All the while, they’re struggling to keep the wind out from their jackets and overalls. They’re resigned to the chill that first stings and then numbs their faces.

“It makes for really long days,” Barkac said.

Before they started using air compressors, the switches were cleared with shovels and brooms.

“That wasn’t fun,” said Strecker, a 13-year veteran of the railroads.

But the weather doesn’t matter to the trains or those looking to have grain, merchandise, coal or other products moved along the rails. In Laurel, where 25 to 30 trains pass through daily, that means round-the-clock workers have to adapt to the conditions.

Richard Murillo, a locomotive engineer who’s been on the railroad 26 years, said the latest cold snap reminded him of the winter of 1979, when he got frostbite on his face while riding on the side of a car in Wyoming.

“Last night, with the wind chill, it was minus 27,” Murillo said. “It was pretty frigid.”

Years of battling winter have taught Murillo about how to dress. When the temperature drops, he wears four layers of clothing, thick boots and a stocking cap that wraps around his head and face. Because he wears glasses, it’s hard to wear any kind of face cover that won’t keep his breath from fogging up his lenses.

“So my face is exposed,” he said. “After a while you get numb so it doesn’t hurt so much.”

The trick is to put on enough clothes to stay relatively warm but not so many that you can’t move or that you get too hot once you start to work, he said.

“If you start to get warm and sweat, that’s when you can really get a chill,” he said. “It’s difficult to regulate yourself.”

Equipment also has a hard time in the deep cold, either acting sluggish or simply snapping.

“You have the same kinds of problems that you’d normally have, but just more of them,” said Trent Sampson, a car inspector.

Working in extreme weather at the rail yard is not just about winter, though.
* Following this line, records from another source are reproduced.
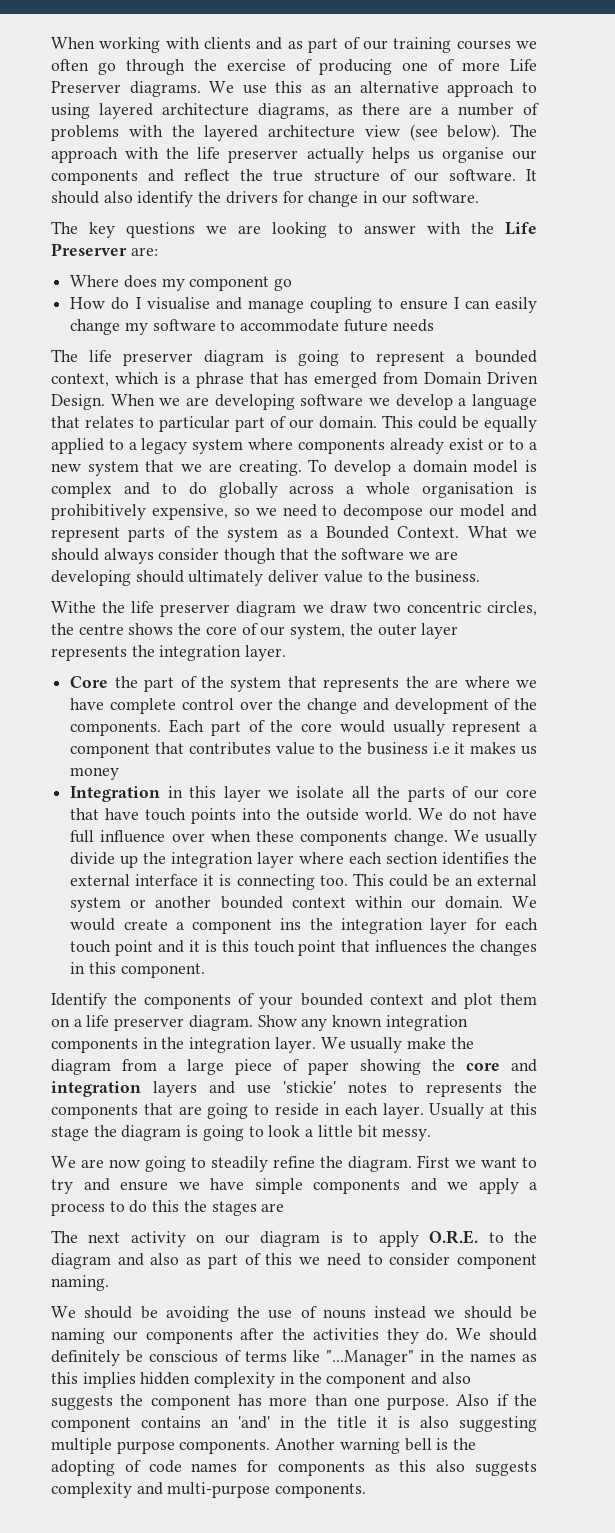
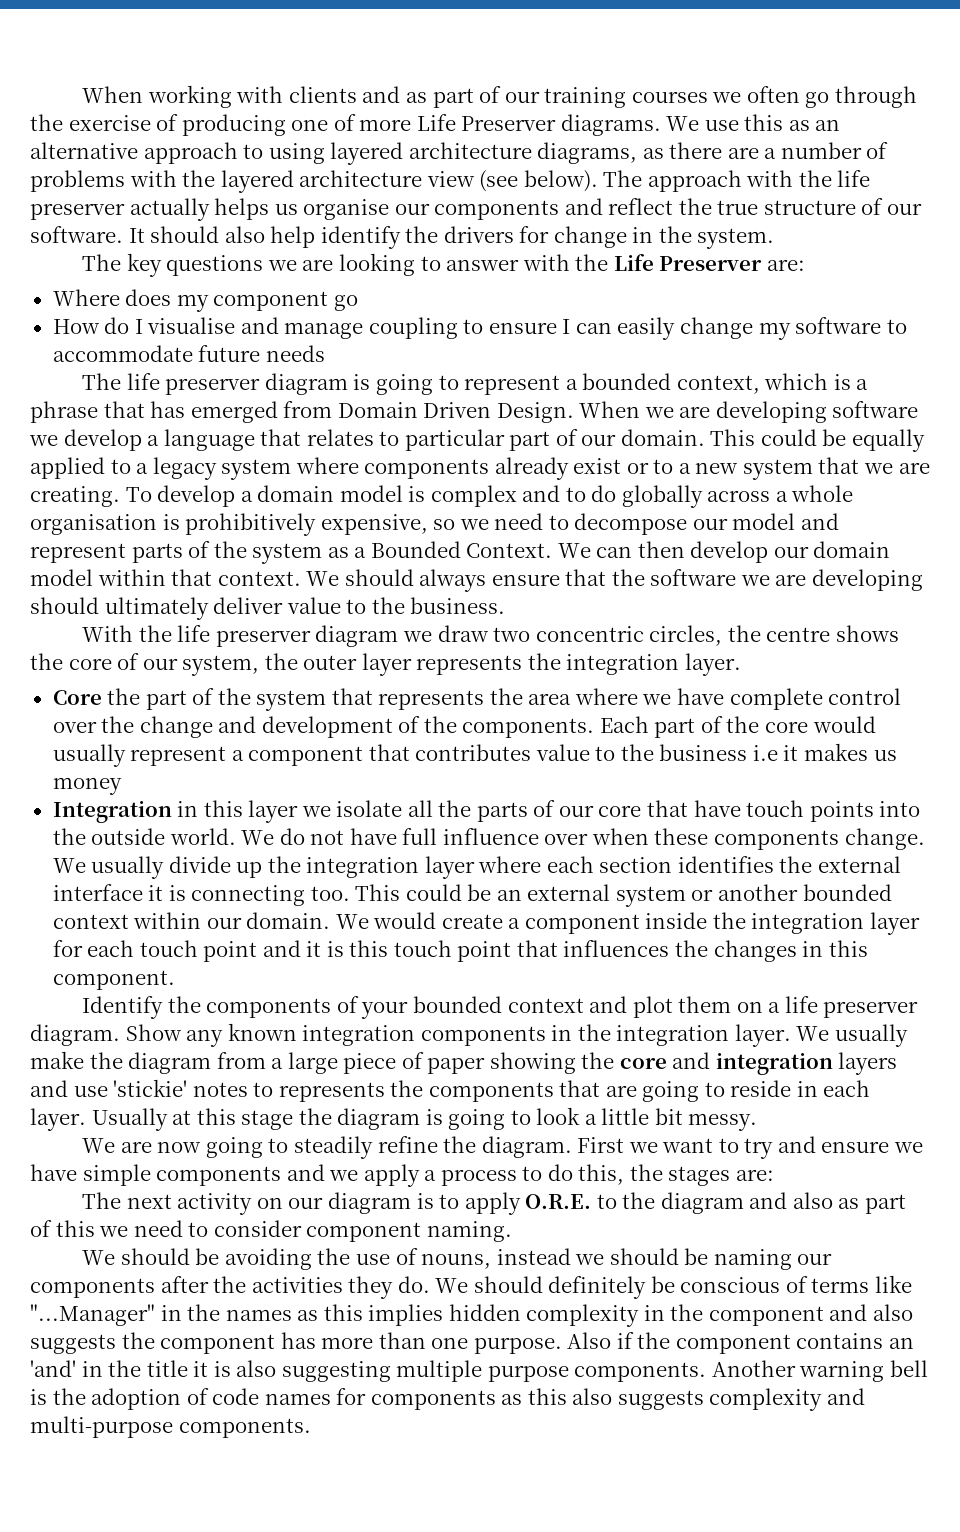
(133, 197) none -> [270,226,316,248] help
[381,191,479,204] our software. -> [658,226,775,249] the system.
[467,526,537,538] [51,548,277,564] What we should always consider though -> [557,541,891,563] [30,569,560,592] We can then develop our domain model within that context. We should always ensure
[51,601,96,613] Withe -> [82,625,134,642] With
[435,679,459,688] are -> [528,693,572,705] area
[280,918,302,930] ins -> [645,912,708,929] inside
[152,1200,180,1212] this -> [578,1164,625,1185] this,
[261,1203,285,1212] are -> [735,1169,774,1181] are:
[322,1309,366,1319] nouns -> [421,1253,492,1269] nouns,
[51,1460,115,1476] adopting -> [91,1388,182,1410] adoption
In the summer, temperatures take on an extra 10 or 15 degrees in the yard as the heat reflects off rail cars and other equipment, like an oven.

So there’s heart-seizing cold and wind. Ice and snow everywhere. Is working in the blistering summer heat better?

“I’d take the cold anytime,” Sampson said.

Barkac, who’d just spent eight hours dislodging stubborn snow out of railroad switches, shook his head.

“I think I’d take the heat,” he said.